JFrog But when handling files, even if the function’s file course argument is
continuous, there
is no guarantee that the file is not attacker-controlled, and
vice versa. Therefore
, we anticipate the real-world applicability of this CVE to be even lower.Why 78% is in fact a conservative
number From the example above, we can see that some CVEs may have an exaggerated applicability rate, meaning the real-world applicability might be even lower. It is important to talk about why(in the typical case)it still makes good sense to run conservative scanners.
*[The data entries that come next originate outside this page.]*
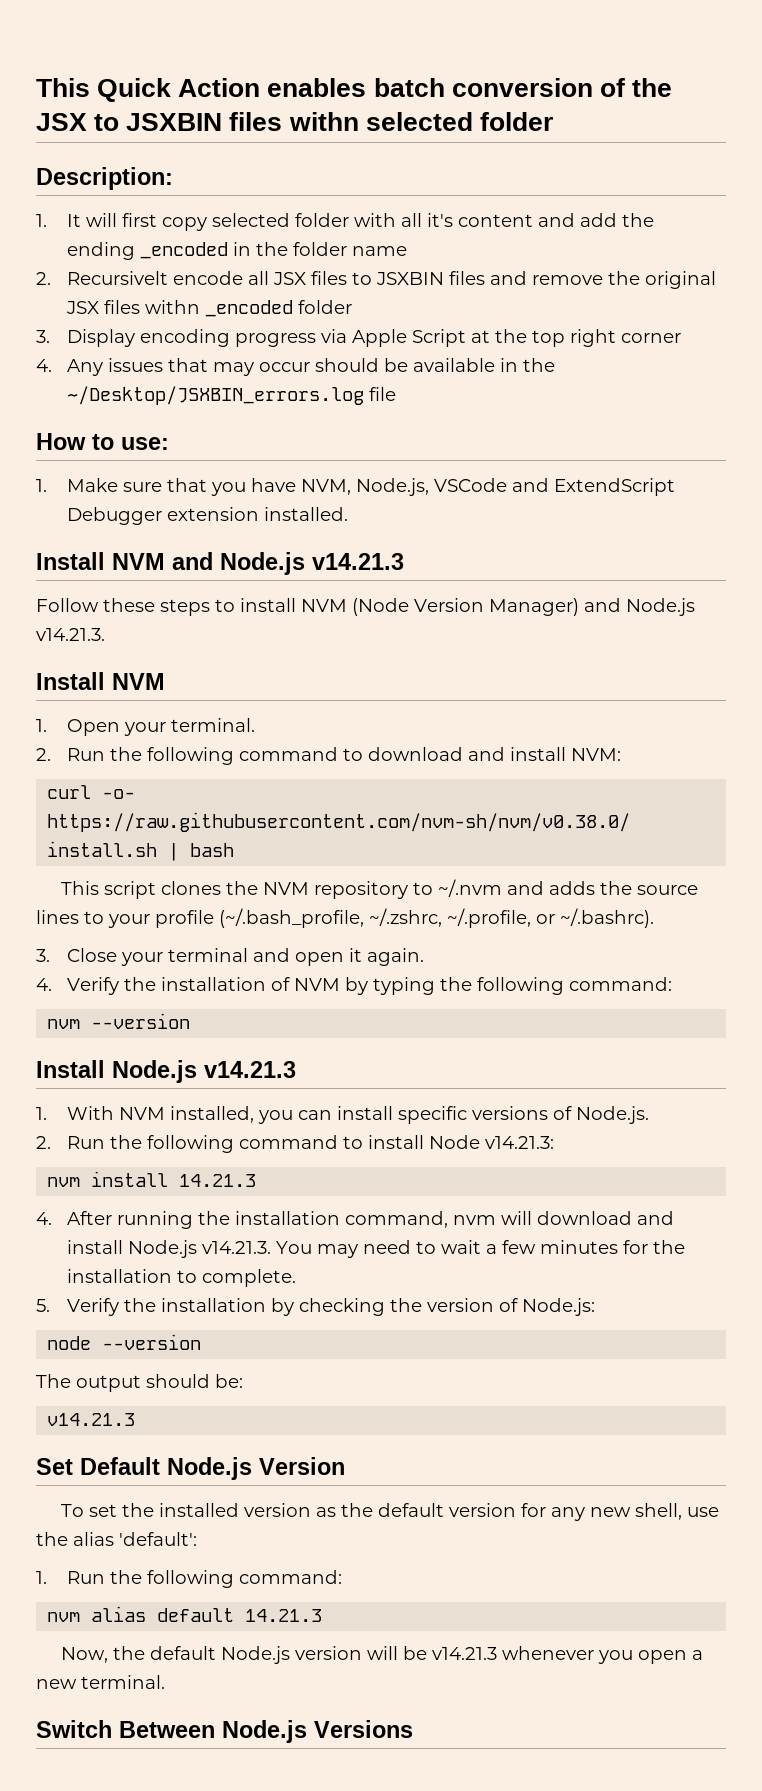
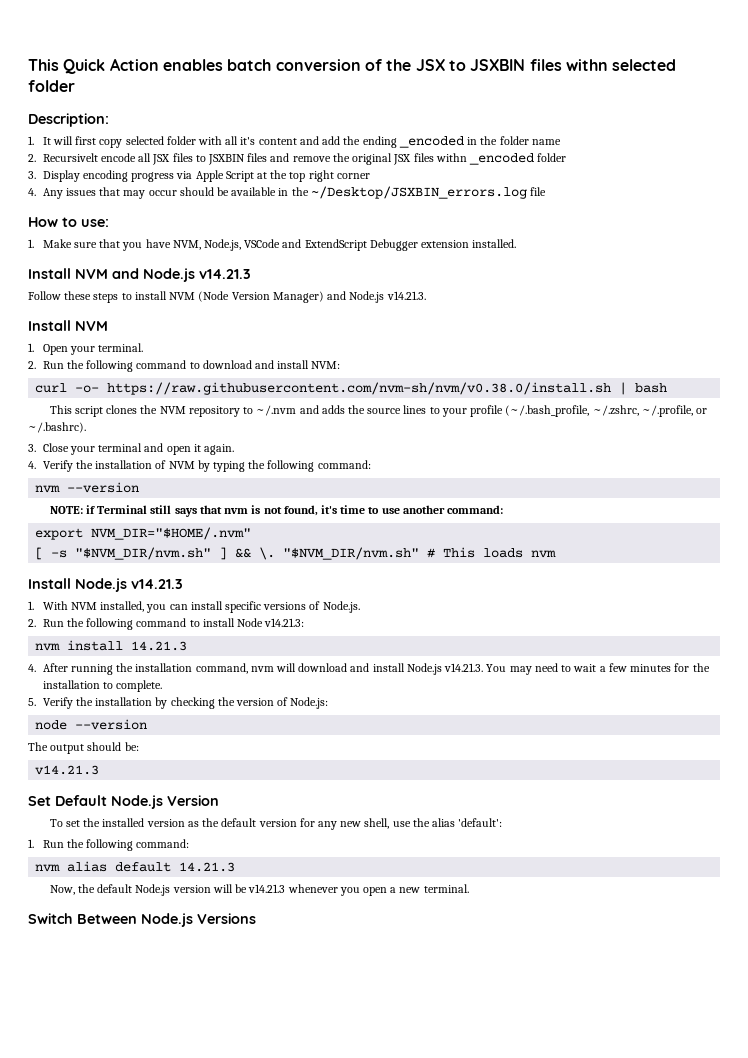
+ NOTE: if Terminal still says that nvm is not found, it's time to use another command:
+ export NVM_DIR="$HOME/.nvm"
+ [ -s "$NVM_DIR/nvm.sh" ] && \. "$NVM_DIR/nvm.sh" # This loads nvm

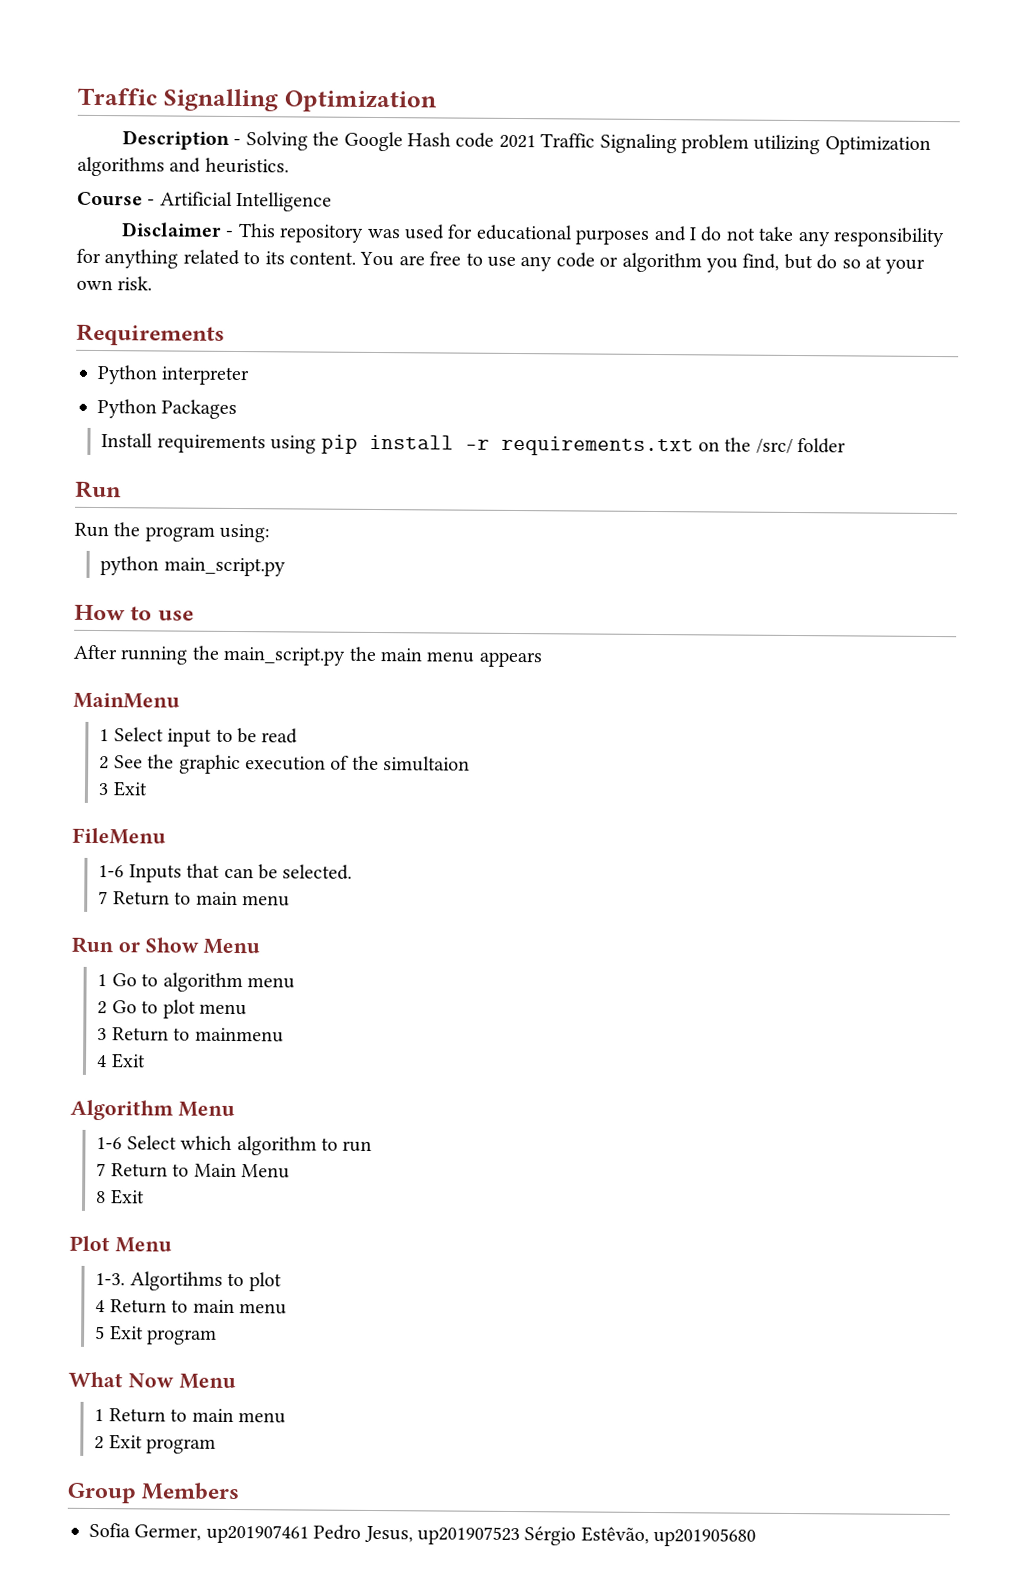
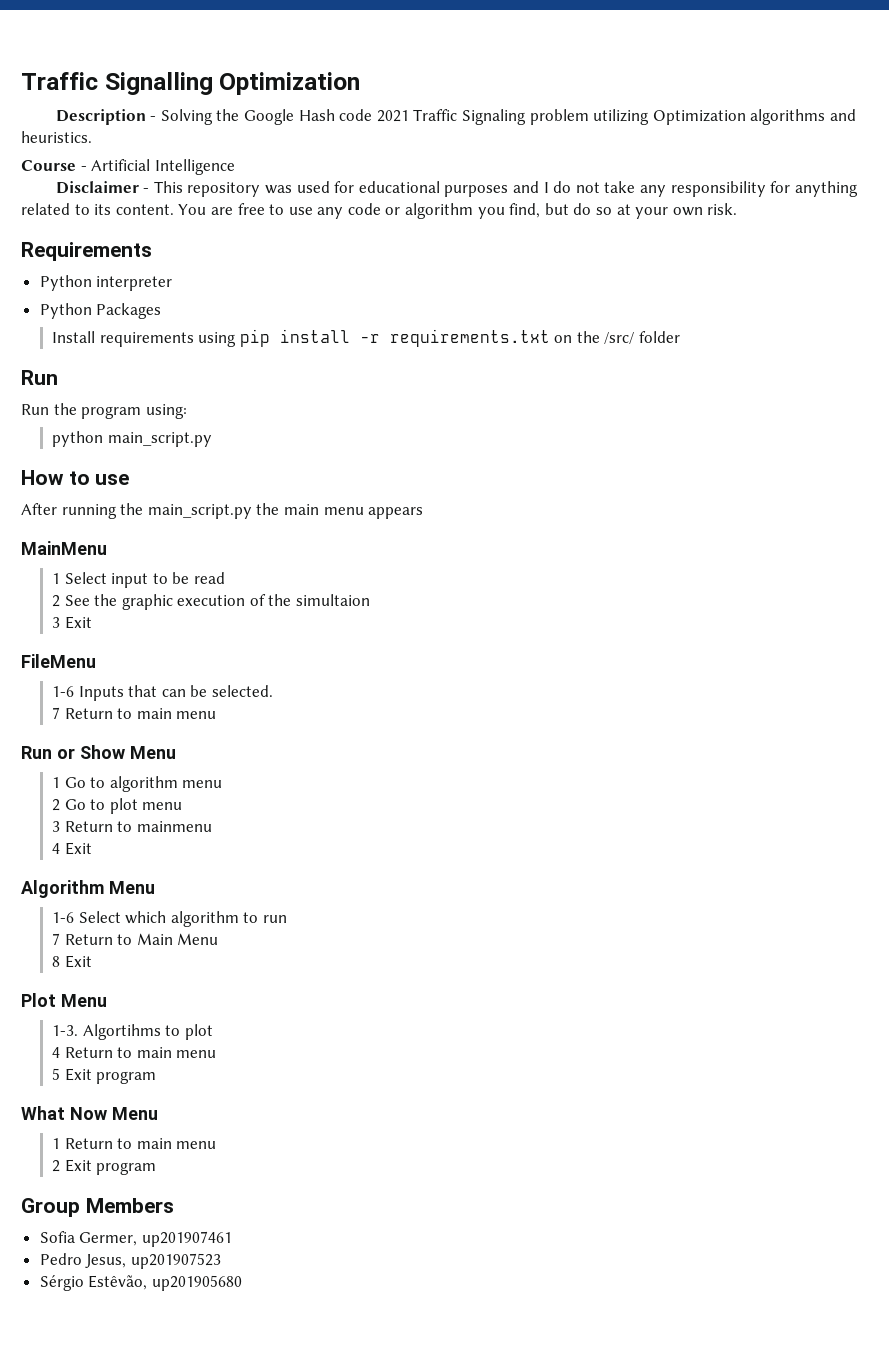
- Sofia Germer, up201907461 Pedro Jesus, up201907523 Sérgio Estêvão, up201905680
+ Sofia Germer, up201907461
+ Pedro Jesus, up201907523
+ Sérgio Estêvão, up201905680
There are 2 factors for this: first, due to the fact that we choose false positives to false unfavorable, and second, since of efficiency considerations.Preference towards incorrect positives and not incorrect negatives Every innovation has its constraints, and this is doubly true when attempting to fix computationally infeasible issues such as”can a specific input be managed by external sources.”In specific cases(the much easier ones), we can make certain
assumptions that make the calculation of the service possible with very high confidence.However, in other cases(the harder one ), where 100% self-confidence is not guaranteed, we ought to do 2 things: Choose scanners that tend to show false positives (in our case, reveal outcomes as suitable when in reality they are not). This is done because, in this case, the result will be analyzed by an engineer and assessed whether it is truly applicable or not. In the opposite case, where the vulnerability would be flagged as non-applicable, the engineer will presume it can be neglected, and thus the vulnerability would be left susceptible, which is a lot more serious scenario. Whenever possible, offer the confidence rate and/or the factor for low confidence in a particular finding, so that even applicable outcomes can be prioritized by security/devops engineers. Efficiency considerations A contextual scanner that’s based on data circulation
analysis(for example, a scanner that tries toidentify whether a particular function’s argument is originating from attacker-controlled input or not)will constantly have an option in its execution whether to provide more accurate outcomes or to run much faster.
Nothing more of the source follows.